ACTION ITEM: Locate each line below that includes "cancel" and reproduce it.

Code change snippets
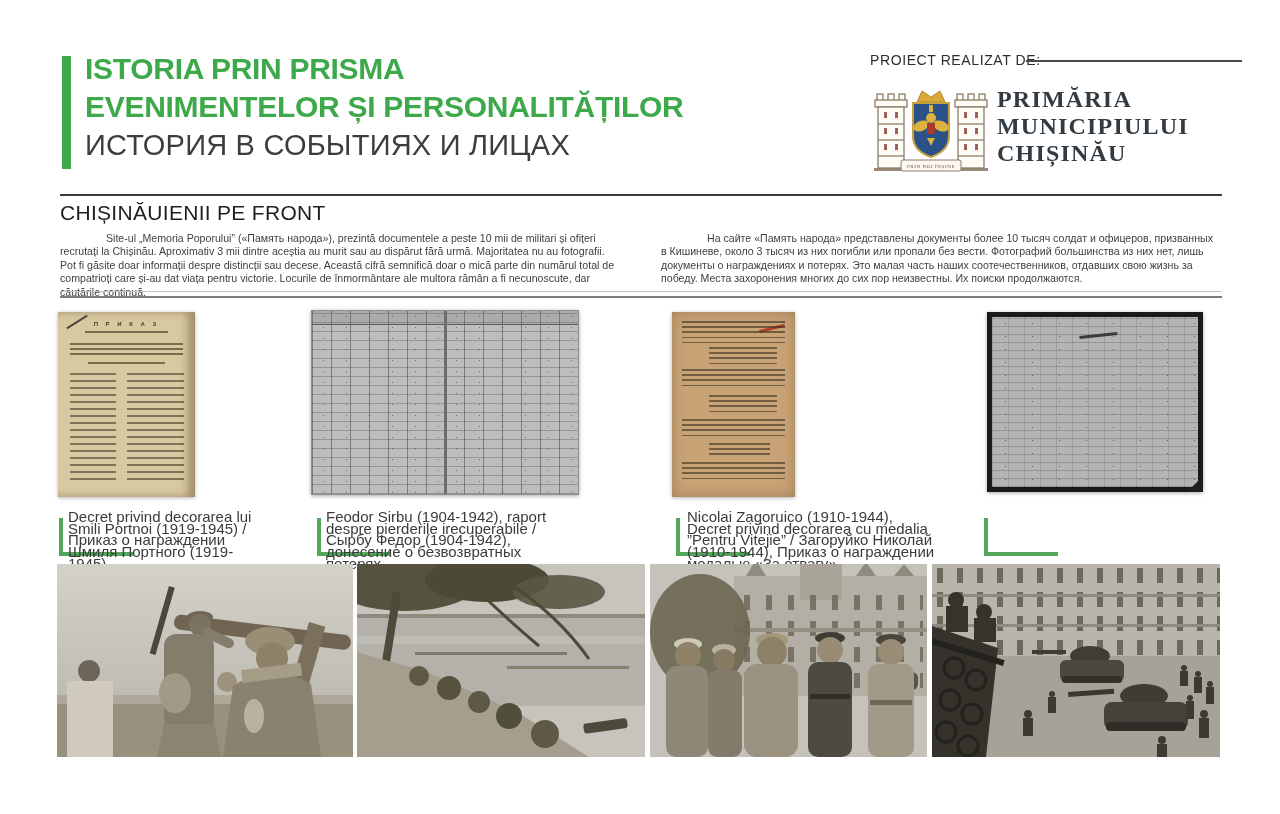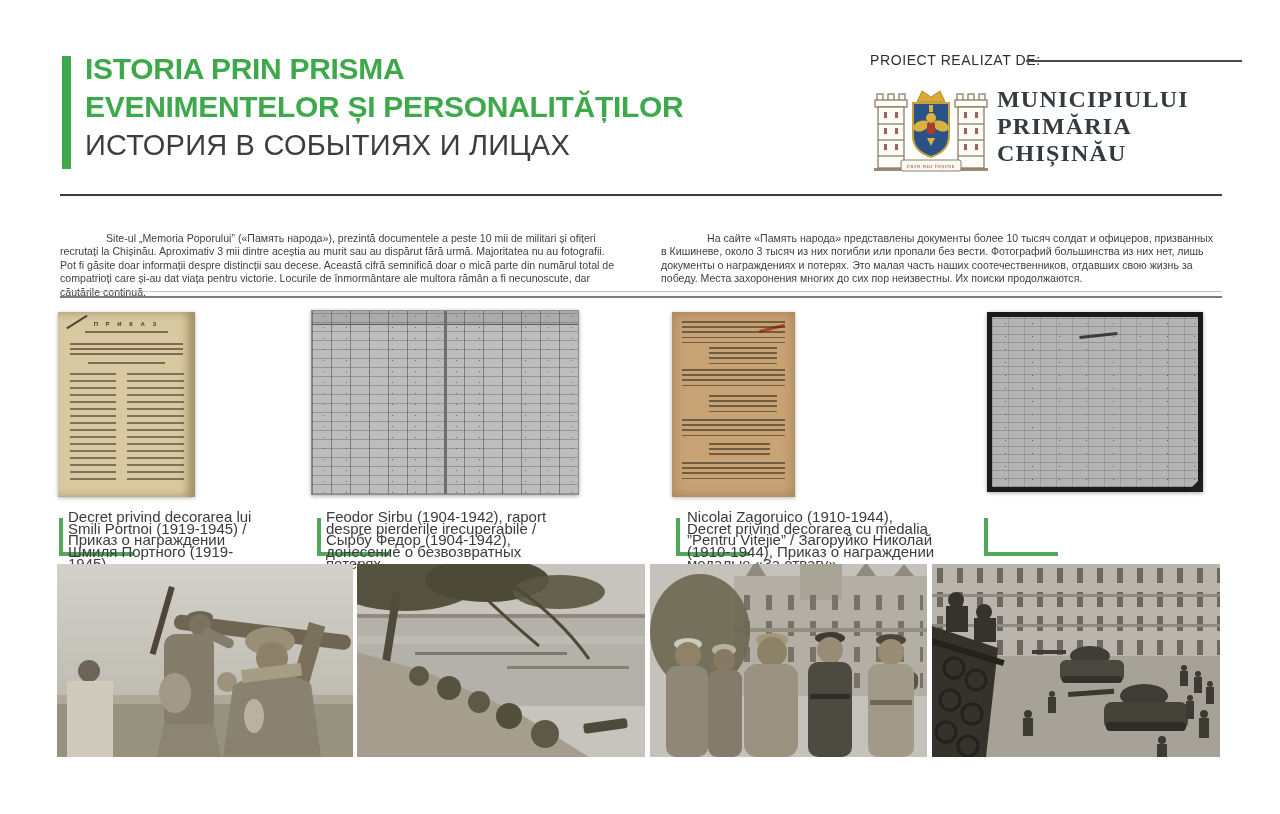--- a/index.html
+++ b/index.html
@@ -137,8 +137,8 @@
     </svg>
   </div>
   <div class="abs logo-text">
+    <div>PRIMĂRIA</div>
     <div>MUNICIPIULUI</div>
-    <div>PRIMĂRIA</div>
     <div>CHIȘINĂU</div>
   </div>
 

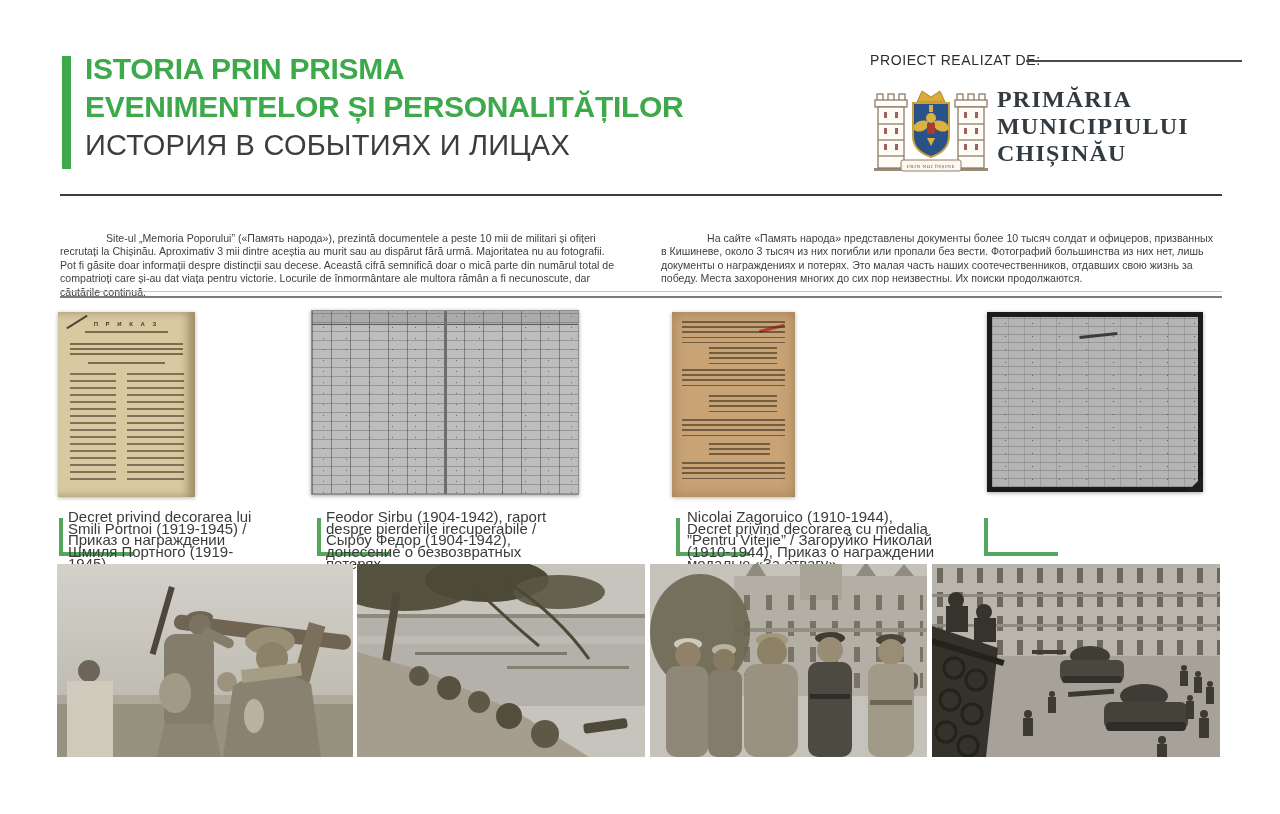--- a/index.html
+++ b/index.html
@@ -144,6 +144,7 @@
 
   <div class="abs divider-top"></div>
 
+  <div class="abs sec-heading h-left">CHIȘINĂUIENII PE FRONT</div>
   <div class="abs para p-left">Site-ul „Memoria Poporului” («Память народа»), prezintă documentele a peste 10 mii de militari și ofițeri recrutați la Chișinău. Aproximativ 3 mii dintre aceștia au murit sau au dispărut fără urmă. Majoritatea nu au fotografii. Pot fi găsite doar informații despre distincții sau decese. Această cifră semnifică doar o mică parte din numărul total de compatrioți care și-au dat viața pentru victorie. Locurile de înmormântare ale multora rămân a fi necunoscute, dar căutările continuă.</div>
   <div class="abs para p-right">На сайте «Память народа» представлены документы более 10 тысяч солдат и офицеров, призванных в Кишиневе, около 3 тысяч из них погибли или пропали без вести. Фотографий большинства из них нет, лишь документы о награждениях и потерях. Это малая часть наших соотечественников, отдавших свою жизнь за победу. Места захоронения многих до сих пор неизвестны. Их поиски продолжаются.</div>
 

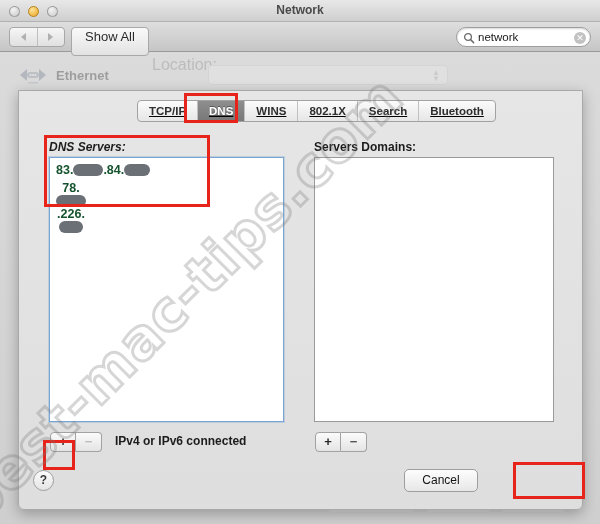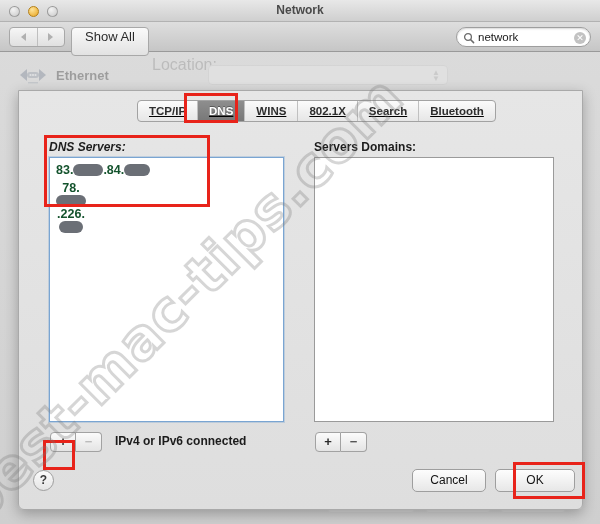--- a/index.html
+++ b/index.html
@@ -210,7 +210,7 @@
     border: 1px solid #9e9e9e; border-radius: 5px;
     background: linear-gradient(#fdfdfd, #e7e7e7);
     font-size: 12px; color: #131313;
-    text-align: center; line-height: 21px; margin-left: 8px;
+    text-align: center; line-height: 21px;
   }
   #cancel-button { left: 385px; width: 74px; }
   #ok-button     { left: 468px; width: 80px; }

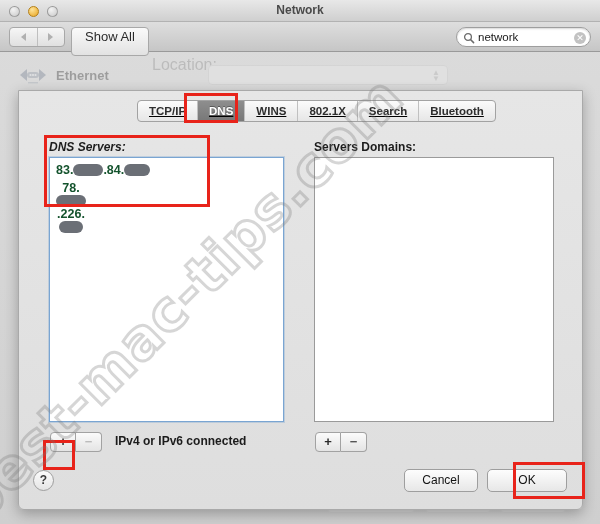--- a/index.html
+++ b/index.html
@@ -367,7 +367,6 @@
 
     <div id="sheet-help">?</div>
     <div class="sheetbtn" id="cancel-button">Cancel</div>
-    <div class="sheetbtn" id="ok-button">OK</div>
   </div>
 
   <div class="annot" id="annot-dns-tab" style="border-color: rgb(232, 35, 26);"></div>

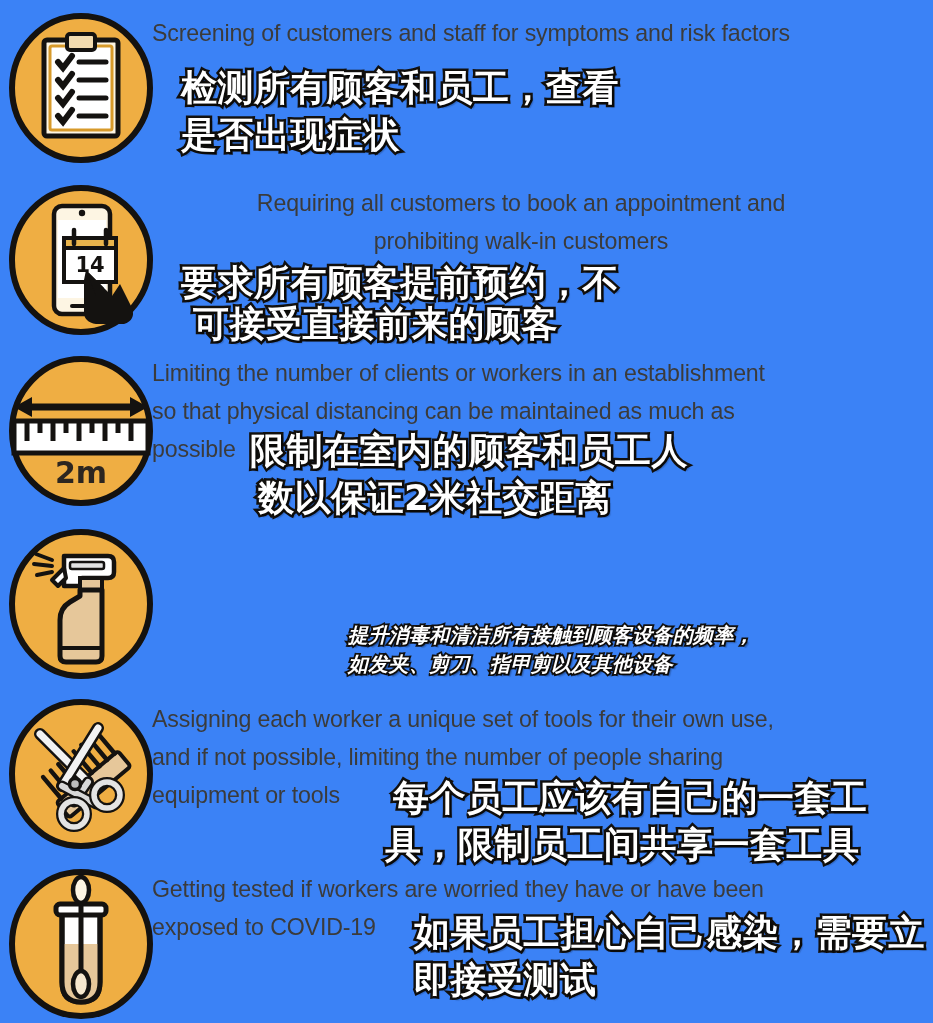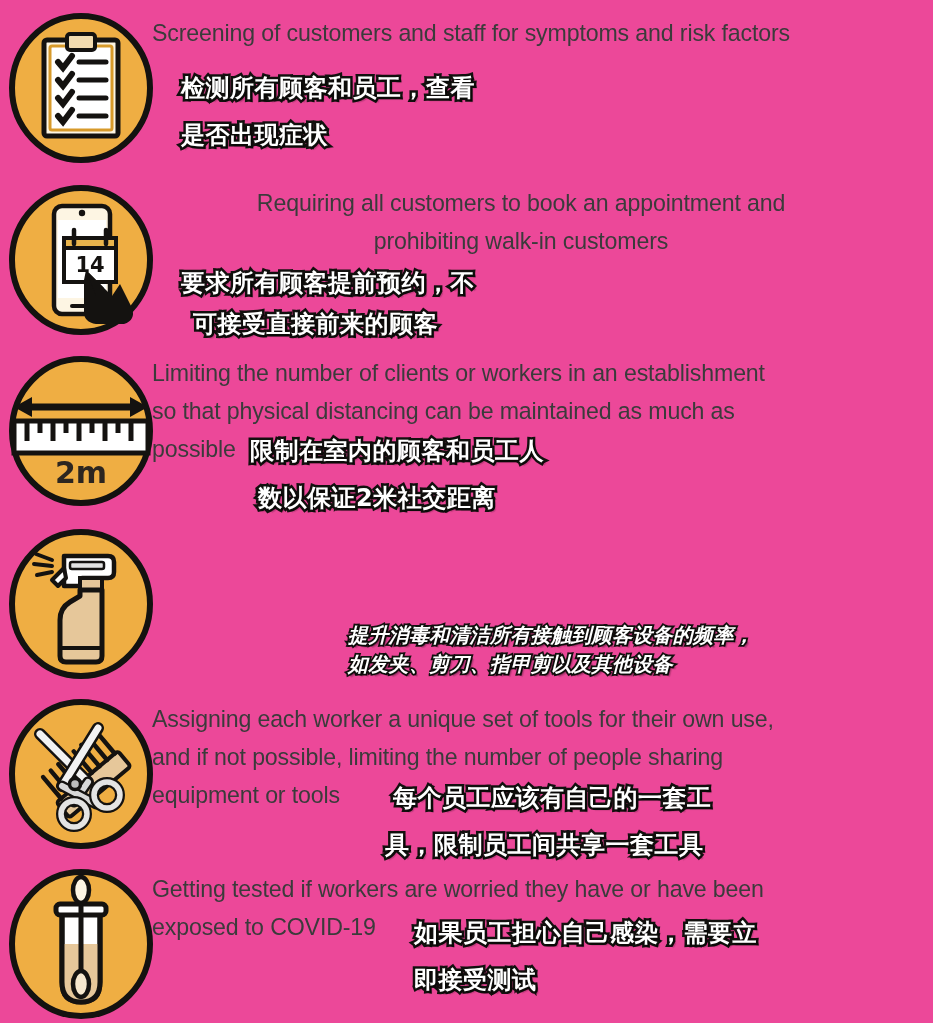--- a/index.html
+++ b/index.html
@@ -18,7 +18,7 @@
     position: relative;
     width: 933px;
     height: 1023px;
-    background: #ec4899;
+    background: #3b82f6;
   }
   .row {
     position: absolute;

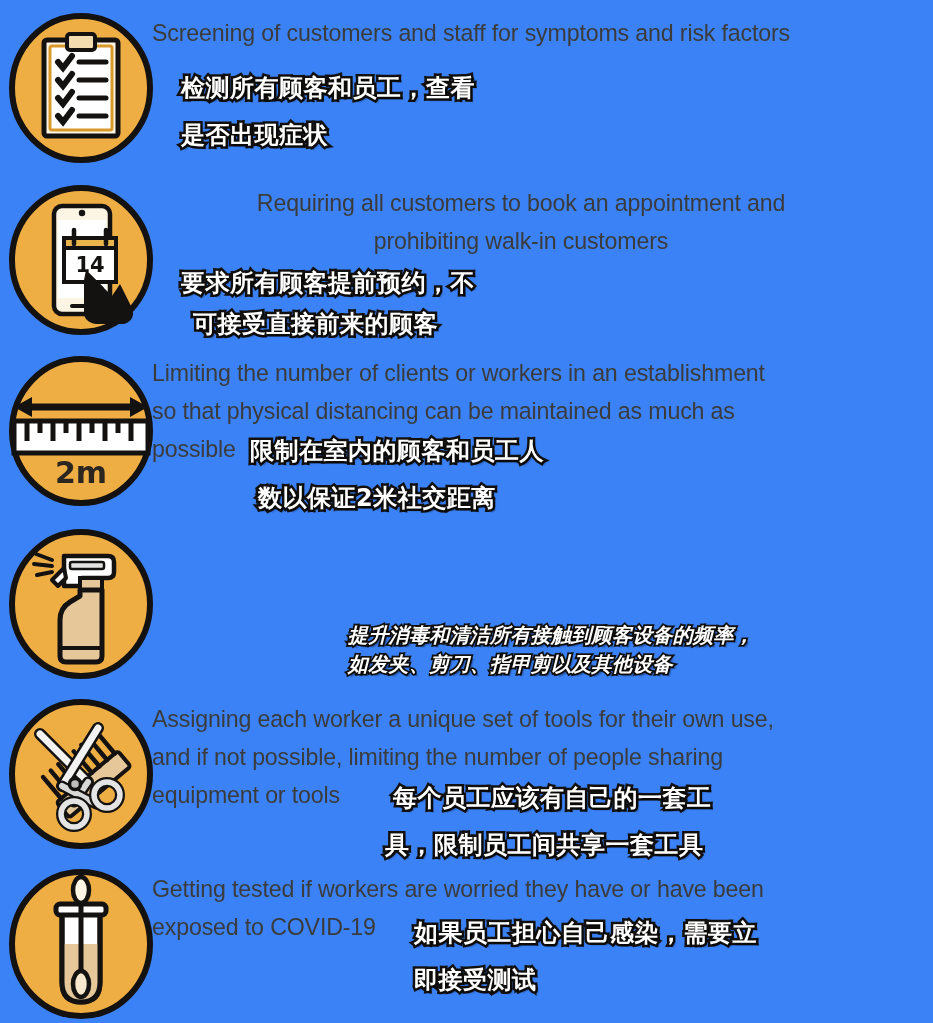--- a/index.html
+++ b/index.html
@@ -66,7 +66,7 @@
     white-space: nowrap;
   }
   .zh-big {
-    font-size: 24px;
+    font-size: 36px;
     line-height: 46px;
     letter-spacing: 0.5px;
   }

ANSWER AREA:
   #cancel-button { left: 385px; width: 74px; }
     <div class="sheetbtn" id="cancel-button">Cancel</div>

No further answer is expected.